2014 is almost over. There are only a few days left, and I have to say, I am so happy this year is over. It’s been a very hard year for me. It’s been a year full of grief and stress, and I’ve never been so happy to see a year come to an end.
You can read about why this year has been so difficult here.
But as this difficult year draws to a close, I am reminded of the attitude I had at the end of the hardest year of my life.
At the end of 2011, I sent out my annual Christmas cards and letter. I wanted to say thank you to all the friends and family who had been so supportive throughout the year. But I also wanted to end the year with hope.
The following is an excerpt from that letter:
“Without a doubt this has been the hardest year of my life. I’ve lost everything that gave me purpose and made me who I was. Everything I knew and understood about my life is gone. I’m left with only these 3 things: my photography, family/friends and my faith in God. I have faith that God has been with me through everything and faith that he has brighter plans for me in the future.
A few years ago I asked the boys a question each night as I tucked them into bed. I asked them “What was your favorite part of today?” My goal was to get them thinking of the positive things even if they’d had a bad day. Of course this practice only lasted a week or so. But I’ve been thinking of that question a lot these past few weeks. Only the question has changed to “What was your favorite part of this year?” Believe it or not I can answer that question. With everything I’ve lost and gone through this year I can still find positive things. I think the boys would be proud of that.”
I reread my Christmas letter and was amazed at the faith and positive attitude I had that year. Though my faith in God has never wavered, my trust in God has.

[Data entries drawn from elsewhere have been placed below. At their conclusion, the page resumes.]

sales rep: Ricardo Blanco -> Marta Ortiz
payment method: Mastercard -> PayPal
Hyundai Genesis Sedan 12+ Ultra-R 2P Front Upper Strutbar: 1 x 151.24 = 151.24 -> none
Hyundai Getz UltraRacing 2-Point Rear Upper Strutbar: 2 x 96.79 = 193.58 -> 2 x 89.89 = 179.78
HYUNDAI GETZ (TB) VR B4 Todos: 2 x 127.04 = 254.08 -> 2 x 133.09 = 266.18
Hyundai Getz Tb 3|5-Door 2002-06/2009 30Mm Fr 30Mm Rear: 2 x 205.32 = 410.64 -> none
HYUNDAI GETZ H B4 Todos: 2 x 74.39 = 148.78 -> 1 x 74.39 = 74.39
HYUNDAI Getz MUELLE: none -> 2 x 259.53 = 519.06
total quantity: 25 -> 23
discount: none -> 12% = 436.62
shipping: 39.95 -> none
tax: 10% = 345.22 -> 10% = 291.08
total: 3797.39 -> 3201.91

I know that seems like a contradiction. Having faith in God with my grief is easy, it’s the only way I can survive this. But it’s the trust in the little things of life that is harder. God has been teaching me to trust him in the little things this year. It’s a hard lesson I am still learning.
It is so strange that in the year 2011 I could easily find things that were good. I had experienced the worst thing a parent can imagine, I was still reeling from the tragedy. Yet I was still able to find something good from that year.
But this year it’s harder for me to find something good. When I look back on the year all I can see is anxiety, stress and grief. Yet because it’s been such a hard year, I’m feeling the need to ask myself this question again, to find something good out of this year.
Three things come to mind when I try and find something good from this year: my photography club, my first speaking engagement and school.
Though school has been where all of my stress has originated this year, it is also the only thing keeping me moving forward. Going to school has given me a sense of purpose and when I am done, hopefully I will be qualified to help others like me who’ve lost everything.
Beyond a sense of purpose, school has also given me new friends. The program I’m in is a cohort style program. This means that I go so class every Thursday night with the same people. My cohort has been together for 2 years now. We’ve been through a lot together as a class and have had a lot of fun. I hope once school is over and that weekly connection is gone, we will find a way to stay connected and remain friends.
The last day of November I had the opportunity to tell my story in church. This is something I have been wanting to do for a couple of years. But I was never sure I really had anything worthwhile to say. To be given the opportunity to share my story was not only an amazing opportunity, it was a healing experience as well.
If you missed the video you can see it here.
My photography club has been such a huge part of my support system in many ways. So it’s no surprise to me that they made my list of good things from this year again. This summer my photography club came to Oregon and I was able to show off some of my favorite places. We had so much fun photographing Oregon’s countryside and laughing with each other. I can’t wait for our trip next year.
Besides having a ton of fun with good friends, I learned a lot about myself from that trip. I learned that I am capable of so much more than I thought. I learned that I have some leadership skills and with practice, I could handle doing similar things on a grander scale. As a result, after the group left, I began thinking of another life goal that I hope to implement someday.
All this to say, that even during the worst day, month or year, if you look hard enough you can find something good that happened.
So “What was your favorite part of this year?”